What else is new, you wonder. Well, not that much actually. We are all gearing up for the North Carolina anti-gay marriage vote on May 8. Both Barack Obama and Lung Cancer State Governor Bev Purdue have urged a no vote, but the polls are not encouraging. 

That said, most voters don’t seem to understand that the NorCar proposition not only bans recognition of same-sex marriage, it also bans domestic partnership benefits for both gay and straight couples, and will even roll back local partner recognition in cities or by public employers around the state. Oddly, it is even opposed by Prop 8 proponent David Blankenhorn, a man who testified in favor of Prop 8 in court, but who nonetheless claims to support a lesser status for gay couples (a nuanced position indeed). 

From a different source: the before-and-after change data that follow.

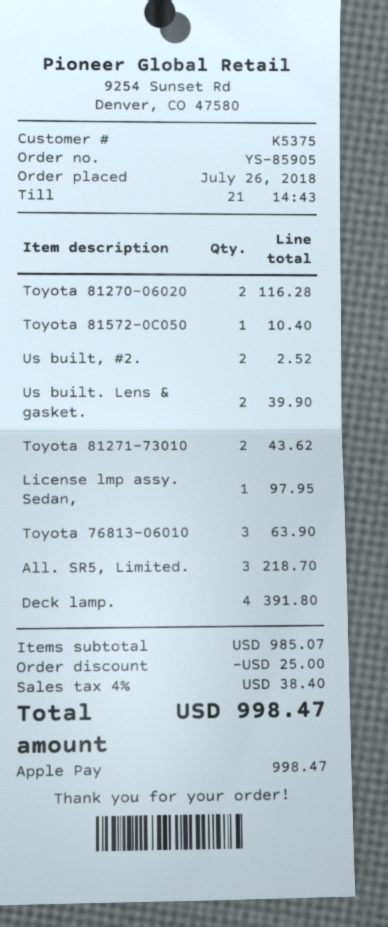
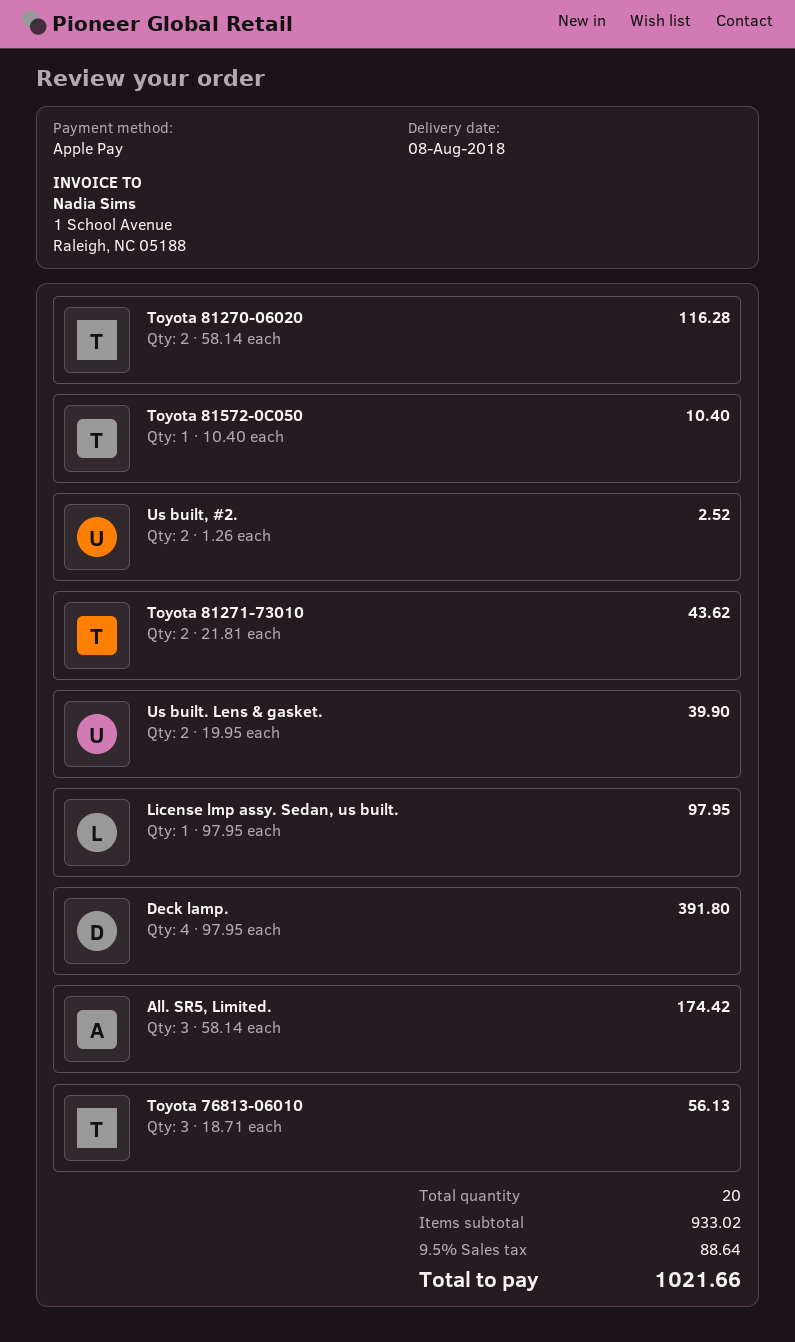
Toyota 76813-06010: 3 for 63.90 -> 3 for 56.13
All. SR5, Limited.: 3 for 218.70 -> 3 for 174.42
subtotal: 985.07 -> 933.02
discount: 25.00 -> none
tax: 4% = 38.40 -> 9.5% = 88.64
total: 998.47 -> 1021.66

In theory, a majority of Tar Lung voters believe gay couples should have some kind of recognition. But that kind of majority never seems to coalesce once the antigay crowds sink their soundbites into the flesh of the electorate. We’ll see.

Meanwhile, I was cheered to see that the antigay people in Washington have only collected 4,583 signatures to repeal marriage equality after three weeks of petitioning. They have until June 6 to turn in 120,000 valid names, which means they have to get themselves into gear if they’re going to have a shot at killing our communal hopes and dreams next fall. 

Gay activists are preparing for a marriage fight, although some believe more effort should be focused on a “decline to sign” type effort in order to prevent the repeal from qualifying for the ballot to begin with. According to the Seattle Times, the most recent antigay ballot measure (a losing effort to repeal domestic partnership) barely made it through the petition phase, ergo we should be able to nip this measure in the bud if we put our minds to it. 

To make matters more complicated, the anti-marriage crowd is collecting names for a different ballot measure that operates under different rules. In addition to the repeal, they are also aiming to define marriage as a union of one man and one woman, and for this they need 241,153 names by July 6. 

I gather that you have to vote “yes” on one of these things and “no” on the other, a complication that will surely baffle voters on both sides of the issue if both these nefarious proposals make it to the polls.

I suppose I could look up the latest news on our fight to save Maryland’s marriage law, our effort to restore marriage equality in Maine, and our battle against an anti-marriage amendment in Minnesota. But the above discussion of North Carolina and Washington has proved exhausting. I must rest.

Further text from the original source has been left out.